Web interface edit records:
++++++++++

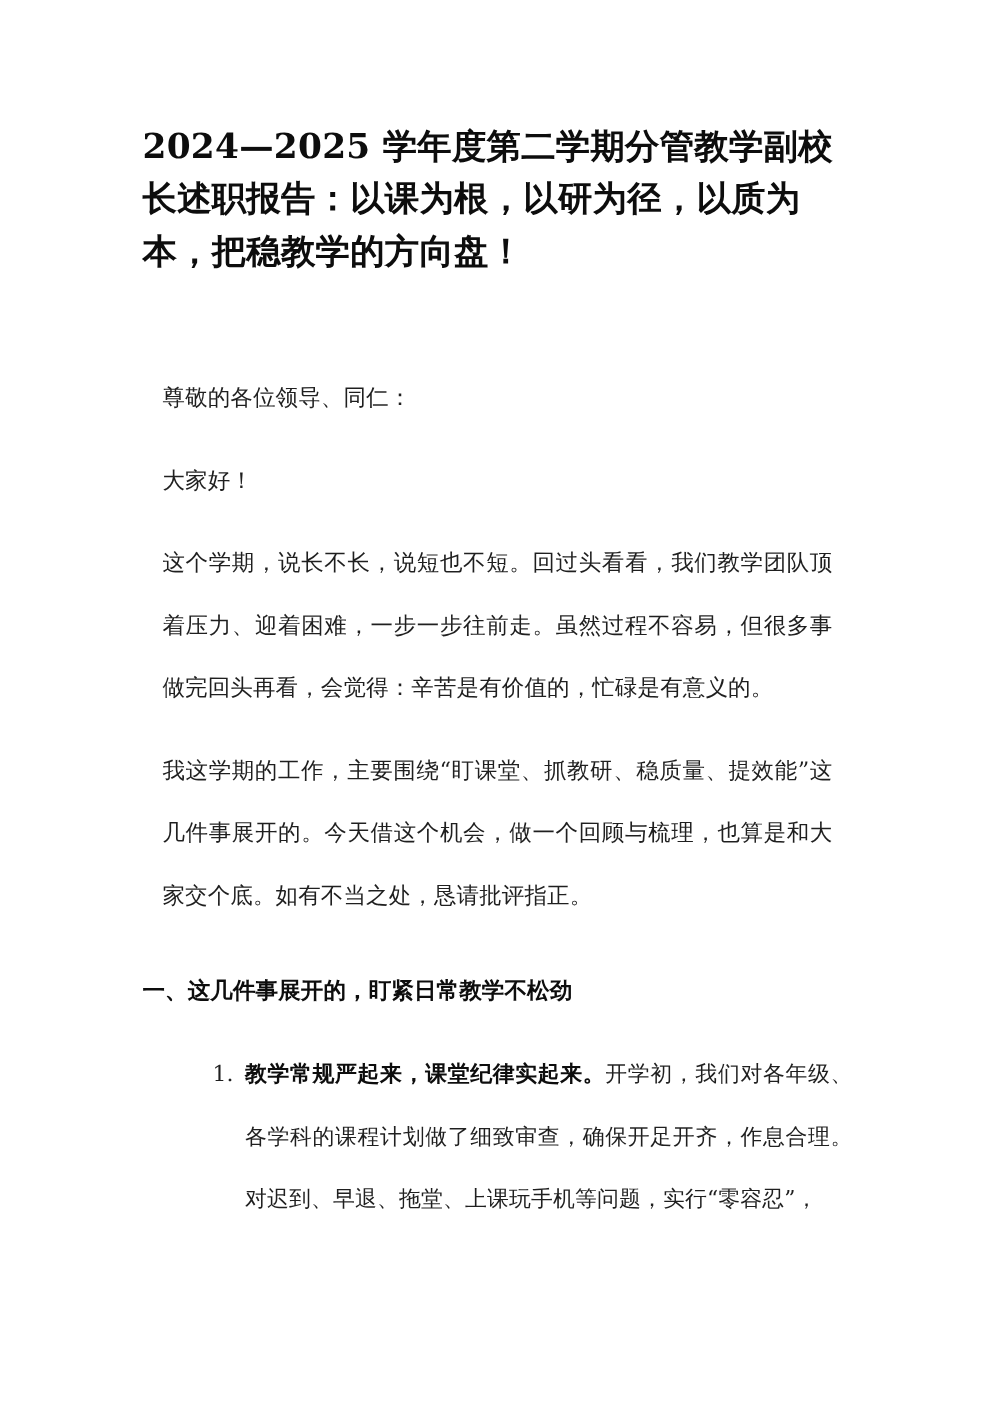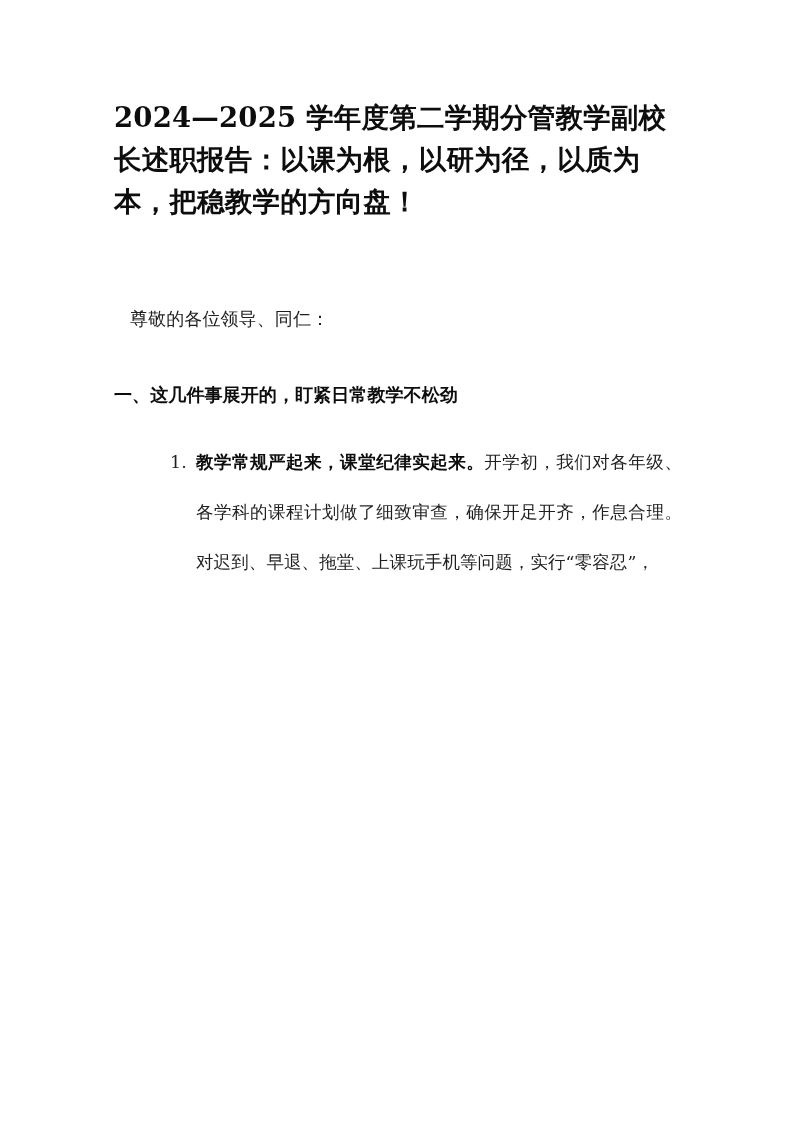--- a/index.html
+++ b/index.html
@@ -115,6 +115,7 @@
 
   <p class="para">尊敬的各位领导、同仁：</p>
 
+  <p class="para">大家好！</p>
 
 
 

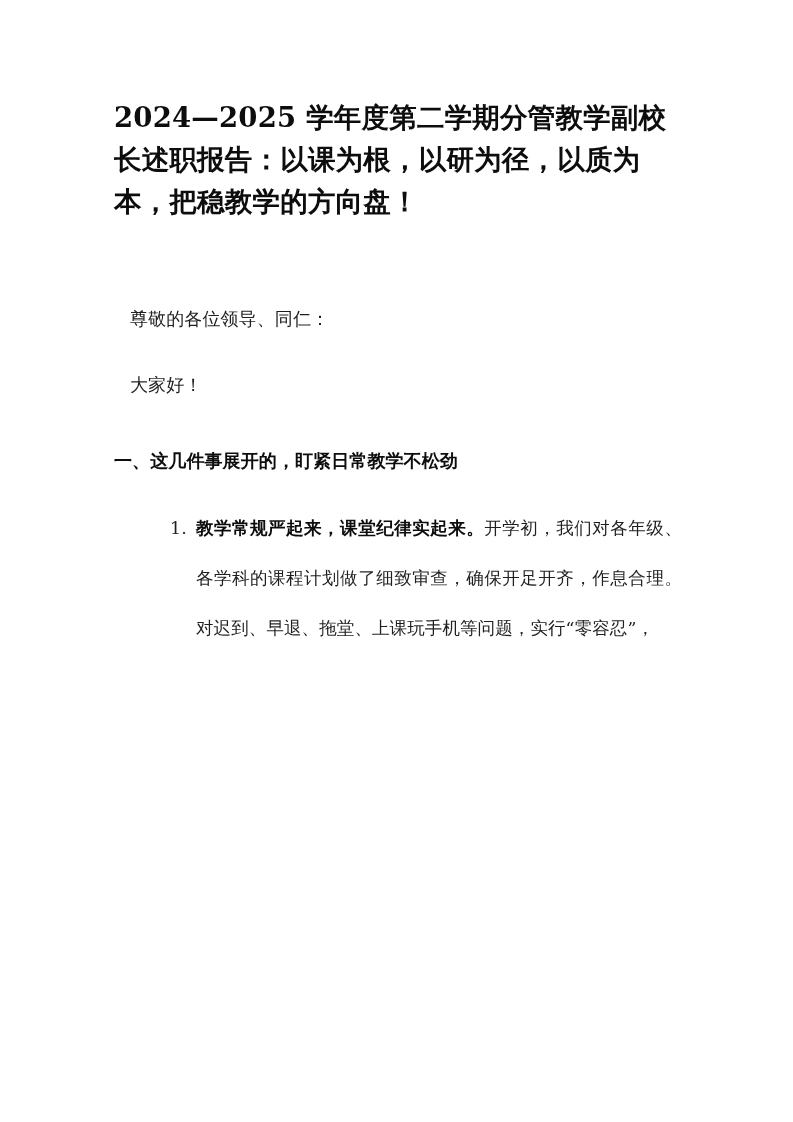--- a/index.html
+++ b/index.html
@@ -117,6 +117,7 @@
 
   <p class="para">大家好！</p>
 
+  <p class="para">这个学期，说长不长，说短也不短。回过头看看，我们教学团队顶着压力、迎着困难，一步一步往前走。虽然过程不容易，但很多事做完回头再看，会觉得：辛苦是有价值的，忙碌是有意义的。</p>
 
 
   <h2 class="section-heading">一、这几件事展开的，盯紧日常教学不松劲</h2>

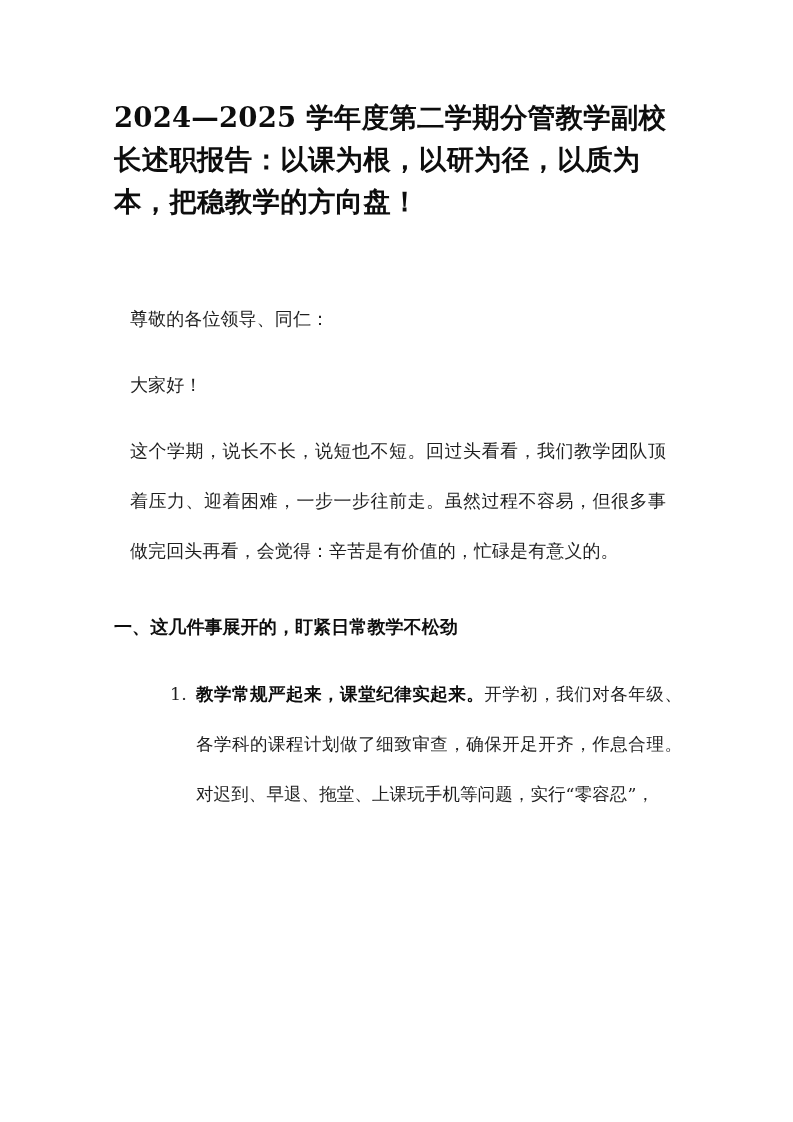--- a/index.html
+++ b/index.html
@@ -119,6 +119,7 @@
 
   <p class="para">这个学期，说长不长，说短也不短。回过头看看，我们教学团队顶着压力、迎着困难，一步一步往前走。虽然过程不容易，但很多事做完回头再看，会觉得：辛苦是有价值的，忙碌是有意义的。</p>
 
+  <p class="para">我这学期的工作，主要围绕“盯课堂、抓教研、稳质量、提效能”这几件事展开的。今天借这个机会，做一个回顾与梳理，也算是和大家交个底。如有不当之处，恳请批评指正。</p>
 
   <h2 class="section-heading">一、这几件事展开的，盯紧日常教学不松劲</h2>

++++++++++

Throughout the data above, report every line that contains the string "回过头看看".

+  <p class="para">这个学期，说长不长，说短也不短。回过头看看，我们教学团队顶着压力、迎着困难，一步一步往前走。虽然过程不容易，但很多事做完回头再看，会觉得：辛苦是有价值的，忙碌是有意义的。</p>
   <p class="para">这个学期，说长不长，说短也不短。回过头看看，我们教学团队顶着压力、迎着困难，一步一步往前走。虽然过程不容易，但很多事做完回头再看，会觉得：辛苦是有价值的，忙碌是有意义的。</p>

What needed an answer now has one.